In our study, none of the neonatal factors were associated with neonatal meningitis. The male to female ratio amongst our study participants with meningitis was 1.3:1, similar well with other studies [13,29], which might be due to a sex-linked genetic susceptibility to meningitis in males [16,20].
In this study, neonatal meningitis’s presenting signs and symptoms were nonspecific. The most common clinical presentations of the study participants with meningitis were failure to breastfeed, fever, and vomiting similar to other studies [13,16]. CNS manifestations are less common and were seen only in one-fourth of meningitis cases. The common neurologic symptoms seen in our patients were seizure and altered mentation which are also seen in other studies [12,16]. Therefore, the absences of neurologic symptoms are not a reliable indicator of the absence of neonatal meningitis in newborns with neonatal sepsis.

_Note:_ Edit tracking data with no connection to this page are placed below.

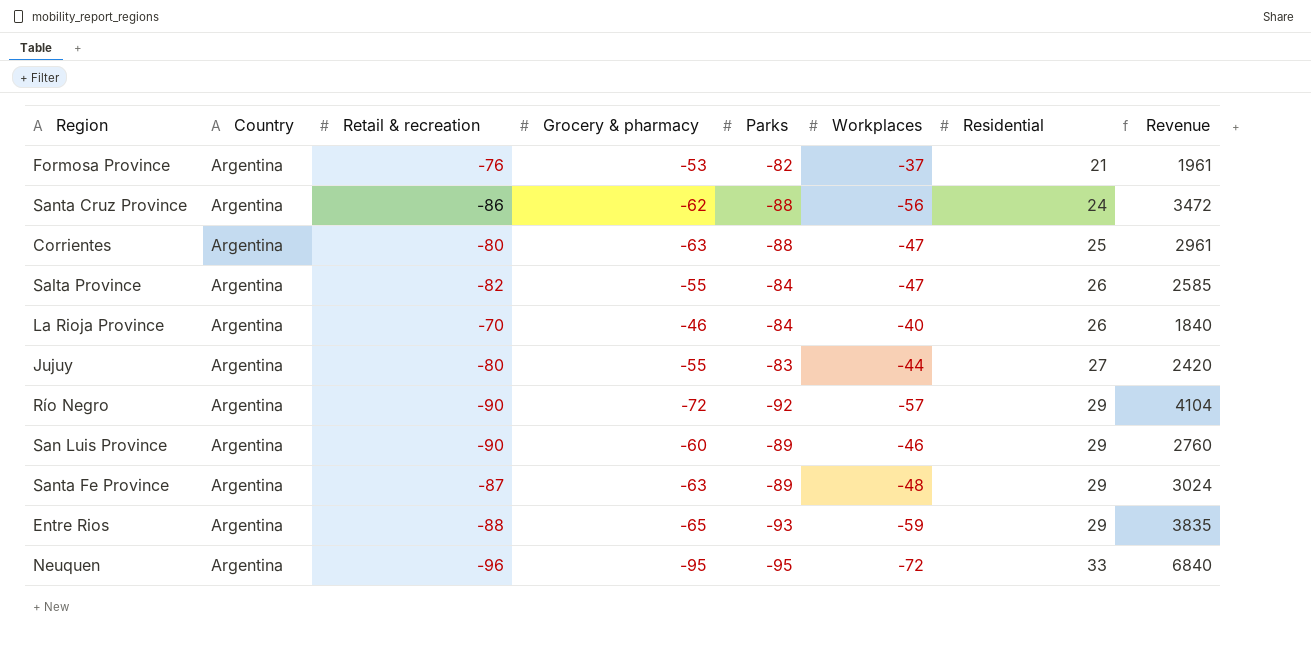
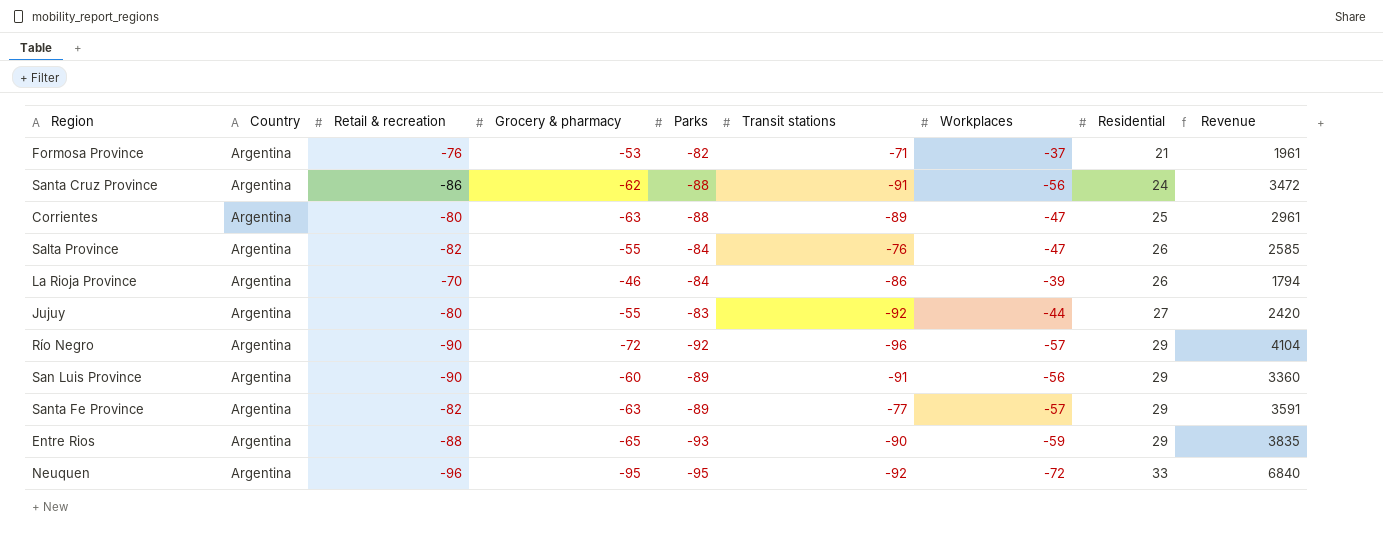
column Transit stations | position: none -> 6
La Rioja Province | Workplaces: -40 -> -39
La Rioja Province | Revenue: 1840 -> 1794
San Luis Province | Workplaces: -46 -> -56
San Luis Province | Revenue: 2760 -> 3360
Santa Fe Province | Retail & recreation: -87 -> -82
Santa Fe Province | Workplaces: -48 -> -57
Santa Fe Province | Revenue: 3024 -> 3591

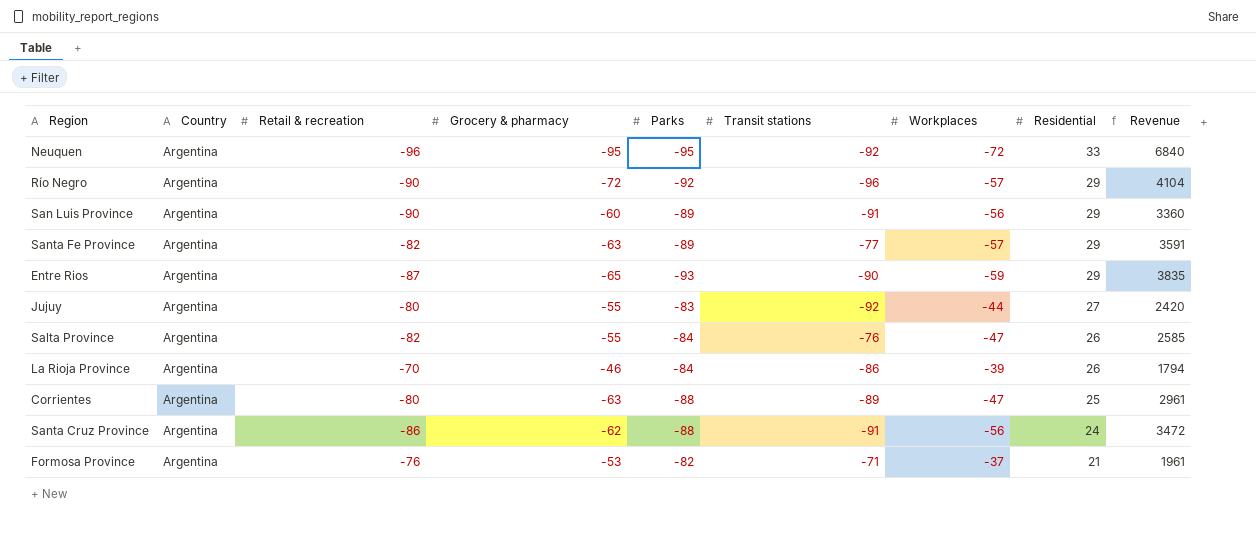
row order: Residential ascending -> Residential descending
Entre Rios | Retail & recreation: -88 -> -87

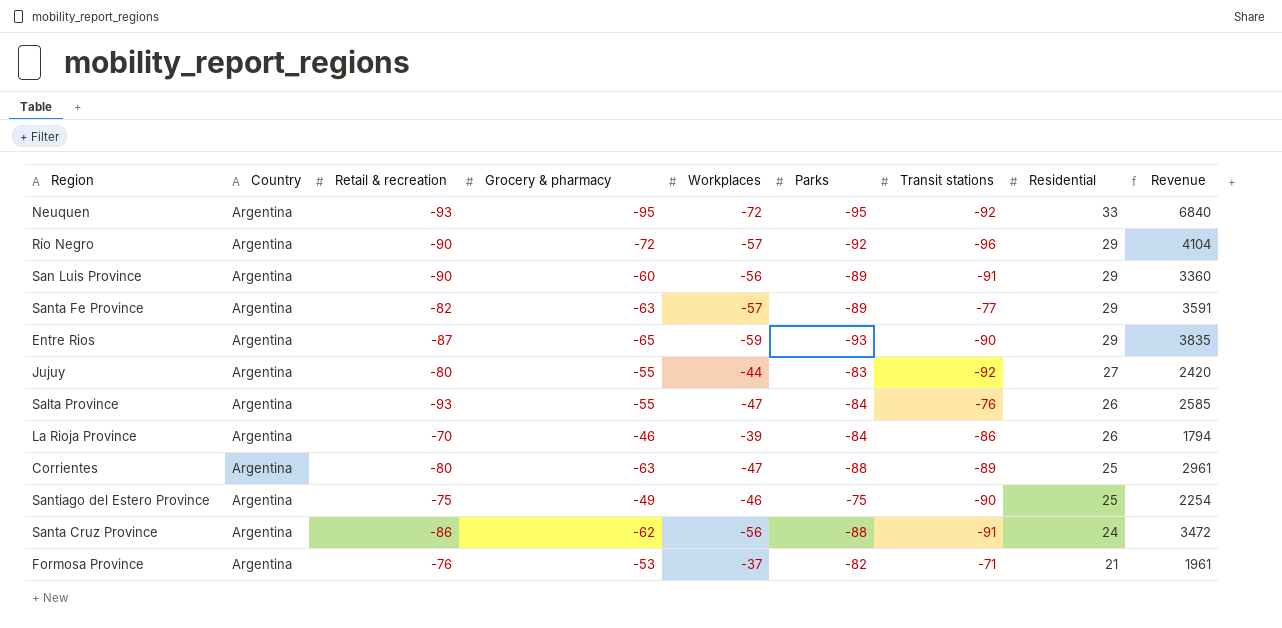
column Workplaces | position: 7 -> 5
Neuquen | Retail & recreation: -96 -> -93
Salta Province | Retail & recreation: -82 -> -93
row Santiago del Estero Province: none -> Argentina | -75 | -49 | -46 | -75 | -90 | 25 | 2254

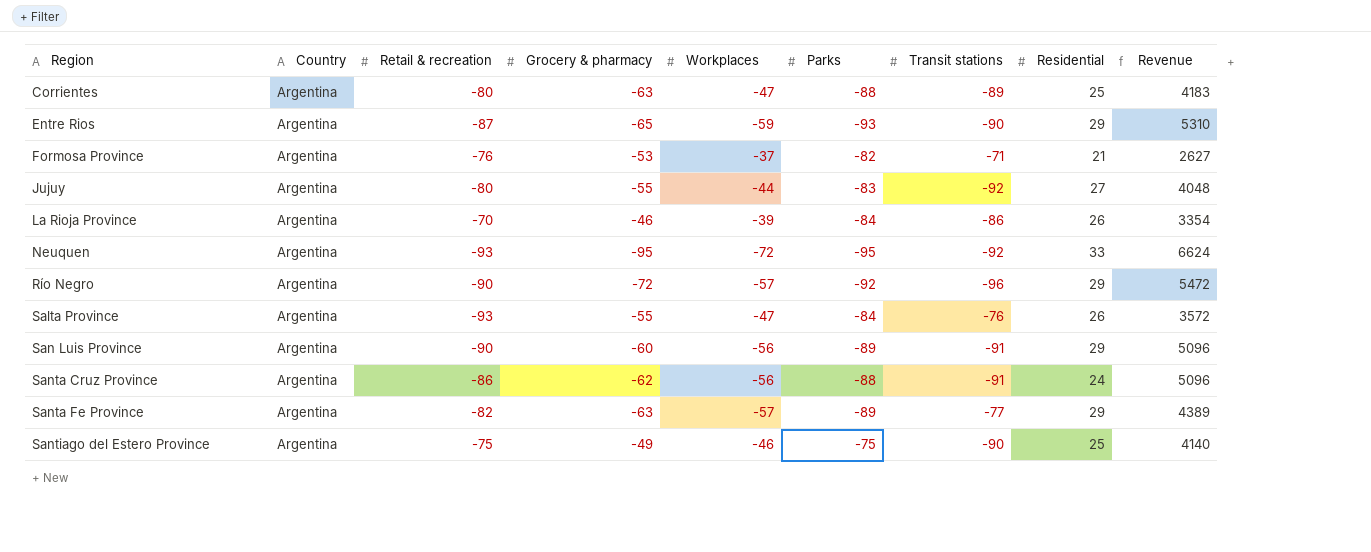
row order: Residential descending -> Region ascending
column Revenue | formula: [Grocery & pharmacy] * [Workplaces] -> [Workplaces] * [Transit stations]

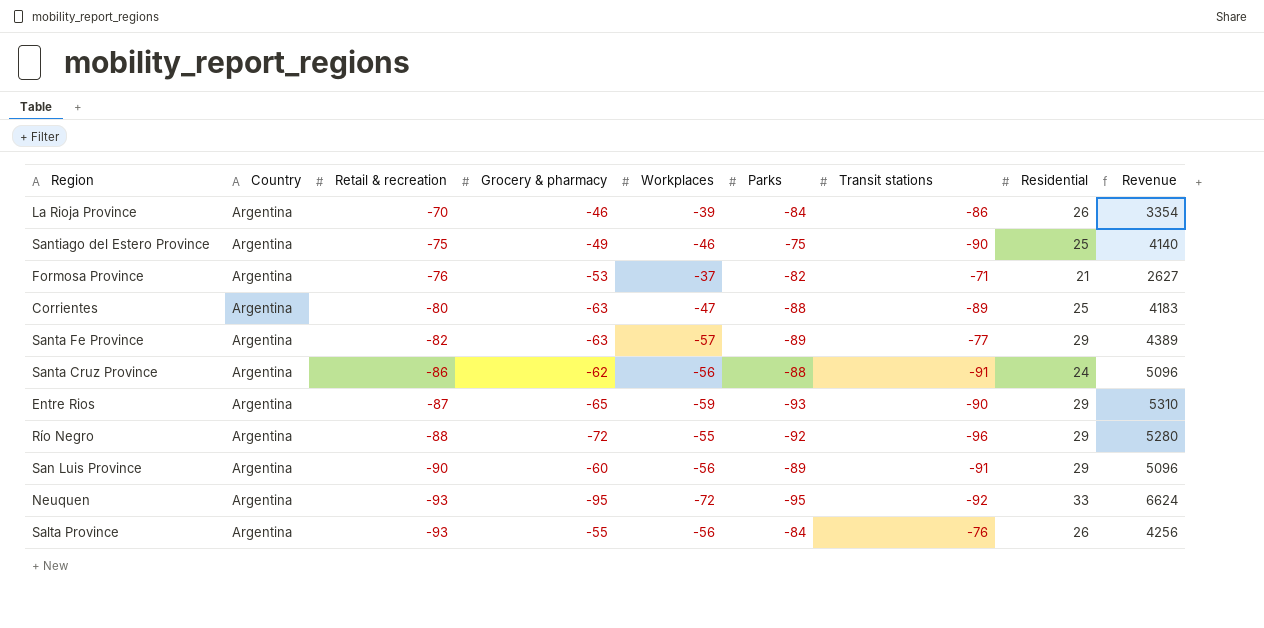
row order: Region ascending -> Retail & recreation descending
row Jujuy: Argentina | -80 | -55 | -44 | -83 | -92 | 27 | 4048 -> none
Río Negro | Retail & recreation: -90 -> -88
Río Negro | Workplaces: -57 -> -55
Río Negro | Revenue: 5472 -> 5280
Salta Province | Workplaces: -47 -> -56
Salta Province | Revenue: 3572 -> 4256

In the present study, blood culture was positive only in 6% of the meningitis cases, unlike other studies in which blood culture was a strong indicator of neonatal meningitis [10,30]. The lower rate of positive blood culture in our study might be due to the presence of a high number of participants who took antibiotics before lumbar puncture and low quality of laboratory in our hospital. So, relying on positive blood culture to obtain CSF sample in septic newborns will miss the majority of neonates with neonatal meningitis.
The limitation of the study was that we did not use the CSF protein to diagnose meningitis. The test was not available in our hospital during the study period.
Conclusion and recommendation
The prevalence of neonatal meningitis was higher in EONS than in LONS. Prolonged labor and PROM were associated with neonatal meningitis. We recommend that routine CSF analysis should be practiced in all neonates with neonatal sepsis regardless of their postnatal age and clinical features. In addition, early diagnosis and treatment of obstetric complication may reduce neonatal meningitis. Further multicenter studies with rigorous methods are needed to develop better evidence.
The authors like to thank the study participants, data collectors, colleagues, the Department of Pediatrics and Child Health, and the University of Gondar.